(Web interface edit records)
------------------------------------------------
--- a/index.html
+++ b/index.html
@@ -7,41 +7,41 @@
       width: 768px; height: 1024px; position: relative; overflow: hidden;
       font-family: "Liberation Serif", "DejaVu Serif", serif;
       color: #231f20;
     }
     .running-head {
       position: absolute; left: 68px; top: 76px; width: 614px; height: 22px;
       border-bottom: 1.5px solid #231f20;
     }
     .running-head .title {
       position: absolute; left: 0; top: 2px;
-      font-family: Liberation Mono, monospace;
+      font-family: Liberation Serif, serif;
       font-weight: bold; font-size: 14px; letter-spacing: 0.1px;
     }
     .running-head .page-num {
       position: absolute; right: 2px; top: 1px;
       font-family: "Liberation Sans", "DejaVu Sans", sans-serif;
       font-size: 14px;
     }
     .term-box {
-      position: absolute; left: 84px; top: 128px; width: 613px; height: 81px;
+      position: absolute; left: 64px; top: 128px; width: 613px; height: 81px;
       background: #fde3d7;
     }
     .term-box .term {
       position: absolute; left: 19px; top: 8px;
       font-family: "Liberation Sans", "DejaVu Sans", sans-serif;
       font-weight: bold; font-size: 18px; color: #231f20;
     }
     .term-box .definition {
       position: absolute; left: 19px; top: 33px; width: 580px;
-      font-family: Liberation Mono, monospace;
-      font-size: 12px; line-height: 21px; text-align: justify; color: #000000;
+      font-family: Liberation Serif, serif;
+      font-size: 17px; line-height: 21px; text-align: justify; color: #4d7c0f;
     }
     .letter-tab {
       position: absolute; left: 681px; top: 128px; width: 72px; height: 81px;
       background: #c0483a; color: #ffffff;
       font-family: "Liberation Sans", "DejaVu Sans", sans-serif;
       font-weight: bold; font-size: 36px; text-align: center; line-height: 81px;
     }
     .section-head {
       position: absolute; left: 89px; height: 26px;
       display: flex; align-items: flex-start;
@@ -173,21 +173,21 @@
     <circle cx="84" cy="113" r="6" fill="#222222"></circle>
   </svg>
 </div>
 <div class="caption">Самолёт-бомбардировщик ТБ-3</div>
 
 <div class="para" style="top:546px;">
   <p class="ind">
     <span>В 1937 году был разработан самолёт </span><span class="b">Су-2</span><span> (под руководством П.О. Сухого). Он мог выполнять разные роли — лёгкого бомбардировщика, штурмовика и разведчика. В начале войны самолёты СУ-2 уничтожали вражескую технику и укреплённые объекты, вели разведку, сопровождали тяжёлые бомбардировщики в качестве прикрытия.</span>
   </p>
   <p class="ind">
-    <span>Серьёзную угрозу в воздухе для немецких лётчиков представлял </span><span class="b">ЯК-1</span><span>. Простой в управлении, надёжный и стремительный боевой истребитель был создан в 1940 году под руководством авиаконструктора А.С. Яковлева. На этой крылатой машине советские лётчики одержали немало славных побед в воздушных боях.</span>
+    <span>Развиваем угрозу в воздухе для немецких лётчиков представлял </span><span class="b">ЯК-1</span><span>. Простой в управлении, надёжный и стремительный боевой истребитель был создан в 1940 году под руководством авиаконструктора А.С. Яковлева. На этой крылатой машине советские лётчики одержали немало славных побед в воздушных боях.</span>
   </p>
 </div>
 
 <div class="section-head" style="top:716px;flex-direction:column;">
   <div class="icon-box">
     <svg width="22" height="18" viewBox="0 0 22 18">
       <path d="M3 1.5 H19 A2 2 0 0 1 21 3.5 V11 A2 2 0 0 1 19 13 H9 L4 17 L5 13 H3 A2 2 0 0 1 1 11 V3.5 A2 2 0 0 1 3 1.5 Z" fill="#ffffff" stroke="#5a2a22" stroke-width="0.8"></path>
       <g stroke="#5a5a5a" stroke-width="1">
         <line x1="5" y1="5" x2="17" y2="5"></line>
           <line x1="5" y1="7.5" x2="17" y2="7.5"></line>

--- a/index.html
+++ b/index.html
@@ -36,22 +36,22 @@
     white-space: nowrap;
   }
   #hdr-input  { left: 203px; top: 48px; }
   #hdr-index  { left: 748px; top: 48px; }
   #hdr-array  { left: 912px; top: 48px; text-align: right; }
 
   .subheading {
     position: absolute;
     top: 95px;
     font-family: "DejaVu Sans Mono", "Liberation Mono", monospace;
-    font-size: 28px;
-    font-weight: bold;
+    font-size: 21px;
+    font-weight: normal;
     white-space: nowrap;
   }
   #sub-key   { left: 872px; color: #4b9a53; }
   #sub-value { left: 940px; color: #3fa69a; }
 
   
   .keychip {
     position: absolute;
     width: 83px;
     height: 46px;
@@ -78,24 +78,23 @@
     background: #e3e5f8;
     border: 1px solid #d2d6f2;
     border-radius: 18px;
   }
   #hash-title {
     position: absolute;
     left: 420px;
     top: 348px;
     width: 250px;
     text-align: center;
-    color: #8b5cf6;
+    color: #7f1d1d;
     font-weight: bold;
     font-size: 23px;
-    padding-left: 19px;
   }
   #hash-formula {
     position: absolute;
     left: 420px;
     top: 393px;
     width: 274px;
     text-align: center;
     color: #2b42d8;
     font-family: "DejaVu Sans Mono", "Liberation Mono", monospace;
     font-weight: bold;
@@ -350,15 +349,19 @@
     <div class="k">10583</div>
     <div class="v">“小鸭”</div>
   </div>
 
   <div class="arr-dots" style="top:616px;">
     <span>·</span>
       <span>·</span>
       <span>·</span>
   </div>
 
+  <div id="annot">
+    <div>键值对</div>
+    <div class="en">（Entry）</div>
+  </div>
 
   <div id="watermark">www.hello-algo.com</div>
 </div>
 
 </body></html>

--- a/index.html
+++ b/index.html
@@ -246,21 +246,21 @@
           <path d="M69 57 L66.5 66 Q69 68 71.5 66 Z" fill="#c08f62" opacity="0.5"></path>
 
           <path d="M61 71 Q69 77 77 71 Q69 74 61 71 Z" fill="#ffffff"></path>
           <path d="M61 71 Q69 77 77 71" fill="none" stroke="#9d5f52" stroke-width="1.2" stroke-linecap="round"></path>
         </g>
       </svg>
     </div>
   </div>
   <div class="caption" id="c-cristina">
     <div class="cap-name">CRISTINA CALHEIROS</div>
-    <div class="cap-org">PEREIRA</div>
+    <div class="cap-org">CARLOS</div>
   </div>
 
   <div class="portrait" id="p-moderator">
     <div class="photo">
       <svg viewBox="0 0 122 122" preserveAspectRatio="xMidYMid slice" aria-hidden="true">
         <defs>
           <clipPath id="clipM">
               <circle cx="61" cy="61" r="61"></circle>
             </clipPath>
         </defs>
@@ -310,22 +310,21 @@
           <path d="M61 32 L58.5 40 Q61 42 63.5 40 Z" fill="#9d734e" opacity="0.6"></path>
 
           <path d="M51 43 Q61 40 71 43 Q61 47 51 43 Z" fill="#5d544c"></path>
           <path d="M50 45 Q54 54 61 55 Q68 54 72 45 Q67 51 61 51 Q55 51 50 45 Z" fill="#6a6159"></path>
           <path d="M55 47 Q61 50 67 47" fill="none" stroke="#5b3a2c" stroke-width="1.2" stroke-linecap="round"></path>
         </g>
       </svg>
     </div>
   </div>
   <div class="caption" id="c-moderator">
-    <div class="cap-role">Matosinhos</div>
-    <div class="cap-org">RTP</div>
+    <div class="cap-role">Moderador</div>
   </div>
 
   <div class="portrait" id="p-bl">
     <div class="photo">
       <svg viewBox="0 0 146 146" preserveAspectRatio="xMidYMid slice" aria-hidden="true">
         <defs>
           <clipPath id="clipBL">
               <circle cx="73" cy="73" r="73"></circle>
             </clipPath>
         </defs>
------------------------------------------------
#### WHAT TO PRODUCE:
All the entries must be retyped exactly.

#### ANSWER TO THIS PROBLEM:
--- a/index.html
+++ b/index.html
@@ -7,41 +7,41 @@
       width: 768px; height: 1024px; position: relative; overflow: hidden;
       font-family: "Liberation Serif", "DejaVu Serif", serif;
       color: #231f20;
     }
     .running-head {
       position: absolute; left: 68px; top: 76px; width: 614px; height: 22px;
       border-bottom: 1.5px solid #231f20;
     }
     .running-head .title {
       position: absolute; left: 0; top: 2px;
-      font-family: Liberation Mono, monospace;
+      font-family: Liberation Serif, serif;
       font-weight: bold; font-size: 14px; letter-spacing: 0.1px;
     }
     .running-head .page-num {
       position: absolute; right: 2px; top: 1px;
       font-family: "Liberation Sans", "DejaVu Sans", sans-serif;
       font-size: 14px;
     }
     .term-box {
-      position: absolute; left: 84px; top: 128px; width: 613px; height: 81px;
+      position: absolute; left: 64px; top: 128px; width: 613px; height: 81px;
       background: #fde3d7;
     }
     .term-box .term {
       position: absolute; left: 19px; top: 8px;
       font-family: "Liberation Sans", "DejaVu Sans", sans-serif;
       font-weight: bold; font-size: 18px; color: #231f20;
     }
     .term-box .definition {
       position: absolute; left: 19px; top: 33px; width: 580px;
-      font-family: Liberation Mono, monospace;
-      font-size: 12px; line-height: 21px; text-align: justify; color: #000000;
+      font-family: Liberation Serif, serif;
+      font-size: 17px; line-height: 21px; text-align: justify; color: #4d7c0f;
     }
     .letter-tab {
       position: absolute; left: 681px; top: 128px; width: 72px; height: 81px;
       background: #c0483a; color: #ffffff;
       font-family: "Liberation Sans", "DejaVu Sans", sans-serif;
       font-weight: bold; font-size: 36px; text-align: center; line-height: 81px;
     }
     .section-head {
       position: absolute; left: 89px; height: 26px;
       display: flex; align-items: flex-start;
@@ -173,21 +173,21 @@
     <circle cx="84" cy="113" r="6" fill="#222222"></circle>
   </svg>
 </div>
 <div class="caption">Самолёт-бомбардировщик ТБ-3</div>
 
 <div class="para" style="top:546px;">
   <p class="ind">
     <span>В 1937 году был разработан самолёт </span><span class="b">Су-2</span><span> (под руководством П.О. Сухого). Он мог выполнять разные роли — лёгкого бомбардировщика, штурмовика и разведчика. В начале войны самолёты СУ-2 уничтожали вражескую технику и укреплённые объекты, вели разведку, сопровождали тяжёлые бомбардировщики в качестве прикрытия.</span>
   </p>
   <p class="ind">
-    <span>Серьёзную угрозу в воздухе для немецких лётчиков представлял </span><span class="b">ЯК-1</span><span>. Простой в управлении, надёжный и стремительный боевой истребитель был создан в 1940 году под руководством авиаконструктора А.С. Яковлева. На этой крылатой машине советские лётчики одержали немало славных побед в воздушных боях.</span>
+    <span>Развиваем угрозу в воздухе для немецких лётчиков представлял </span><span class="b">ЯК-1</span><span>. Простой в управлении, надёжный и стремительный боевой истребитель был создан в 1940 году под руководством авиаконструктора А.С. Яковлева. На этой крылатой машине советские лётчики одержали немало славных побед в воздушных боях.</span>
   </p>
 </div>
 
 <div class="section-head" style="top:716px;flex-direction:column;">
   <div class="icon-box">
     <svg width="22" height="18" viewBox="0 0 22 18">
       <path d="M3 1.5 H19 A2 2 0 0 1 21 3.5 V11 A2 2 0 0 1 19 13 H9 L4 17 L5 13 H3 A2 2 0 0 1 1 11 V3.5 A2 2 0 0 1 3 1.5 Z" fill="#ffffff" stroke="#5a2a22" stroke-width="0.8"></path>
       <g stroke="#5a5a5a" stroke-width="1">
         <line x1="5" y1="5" x2="17" y2="5"></line>
           <line x1="5" y1="7.5" x2="17" y2="7.5"></line>

--- a/index.html
+++ b/index.html
@@ -36,22 +36,22 @@
     white-space: nowrap;
   }
   #hdr-input  { left: 203px; top: 48px; }
   #hdr-index  { left: 748px; top: 48px; }
   #hdr-array  { left: 912px; top: 48px; text-align: right; }
 
   .subheading {
     position: absolute;
     top: 95px;
     font-family: "DejaVu Sans Mono", "Liberation Mono", monospace;
-    font-size: 28px;
-    font-weight: bold;
+    font-size: 21px;
+    font-weight: normal;
     white-space: nowrap;
   }
   #sub-key   { left: 872px; color: #4b9a53; }
   #sub-value { left: 940px; color: #3fa69a; }
 
   
   .keychip {
     position: absolute;
     width: 83px;
     height: 46px;
@@ -78,24 +78,23 @@
     background: #e3e5f8;
     border: 1px solid #d2d6f2;
     border-radius: 18px;
   }
   #hash-title {
     position: absolute;
     left: 420px;
     top: 348px;
     width: 250px;
     text-align: center;
-    color: #8b5cf6;
+    color: #7f1d1d;
     font-weight: bold;
     font-size: 23px;
-    padding-left: 19px;
   }
   #hash-formula {
     position: absolute;
     left: 420px;
     top: 393px;
     width: 274px;
     text-align: center;
     color: #2b42d8;
     font-family: "DejaVu Sans Mono", "Liberation Mono", monospace;
     font-weight: bold;
@@ -350,15 +349,19 @@
     <div class="k">10583</div>
     <div class="v">“小鸭”</div>
   </div>
 
   <div class="arr-dots" style="top:616px;">
     <span>·</span>
       <span>·</span>
       <span>·</span>
   </div>
 
+  <div id="annot">
+    <div>键值对</div>
+    <div class="en">（Entry）</div>
+  </div>
 
   <div id="watermark">www.hello-algo.com</div>
 </div>
 
 </body></html>

--- a/index.html
+++ b/index.html
@@ -246,21 +246,21 @@
           <path d="M69 57 L66.5 66 Q69 68 71.5 66 Z" fill="#c08f62" opacity="0.5"></path>
 
           <path d="M61 71 Q69 77 77 71 Q69 74 61 71 Z" fill="#ffffff"></path>
           <path d="M61 71 Q69 77 77 71" fill="none" stroke="#9d5f52" stroke-width="1.2" stroke-linecap="round"></path>
         </g>
       </svg>
     </div>
   </div>
   <div class="caption" id="c-cristina">
     <div class="cap-name">CRISTINA CALHEIROS</div>
-    <div class="cap-org">PEREIRA</div>
+    <div class="cap-org">CARLOS</div>
   </div>
 
   <div class="portrait" id="p-moderator">
     <div class="photo">
       <svg viewBox="0 0 122 122" preserveAspectRatio="xMidYMid slice" aria-hidden="true">
         <defs>
           <clipPath id="clipM">
               <circle cx="61" cy="61" r="61"></circle>
             </clipPath>
         </defs>
@@ -310,22 +310,21 @@
           <path d="M61 32 L58.5 40 Q61 42 63.5 40 Z" fill="#9d734e" opacity="0.6"></path>
 
           <path d="M51 43 Q61 40 71 43 Q61 47 51 43 Z" fill="#5d544c"></path>
           <path d="M50 45 Q54 54 61 55 Q68 54 72 45 Q67 51 61 51 Q55 51 50 45 Z" fill="#6a6159"></path>
           <path d="M55 47 Q61 50 67 47" fill="none" stroke="#5b3a2c" stroke-width="1.2" stroke-linecap="round"></path>
         </g>
       </svg>
     </div>
   </div>
   <div class="caption" id="c-moderator">
-    <div class="cap-role">Matosinhos</div>
-    <div class="cap-org">RTP</div>
+    <div class="cap-role">Moderador</div>
   </div>
 
   <div class="portrait" id="p-bl">
     <div class="photo">
       <svg viewBox="0 0 146 146" preserveAspectRatio="xMidYMid slice" aria-hidden="true">
         <defs>
           <clipPath id="clipBL">
               <circle cx="73" cy="73" r="73"></circle>
             </clipPath>
         </defs>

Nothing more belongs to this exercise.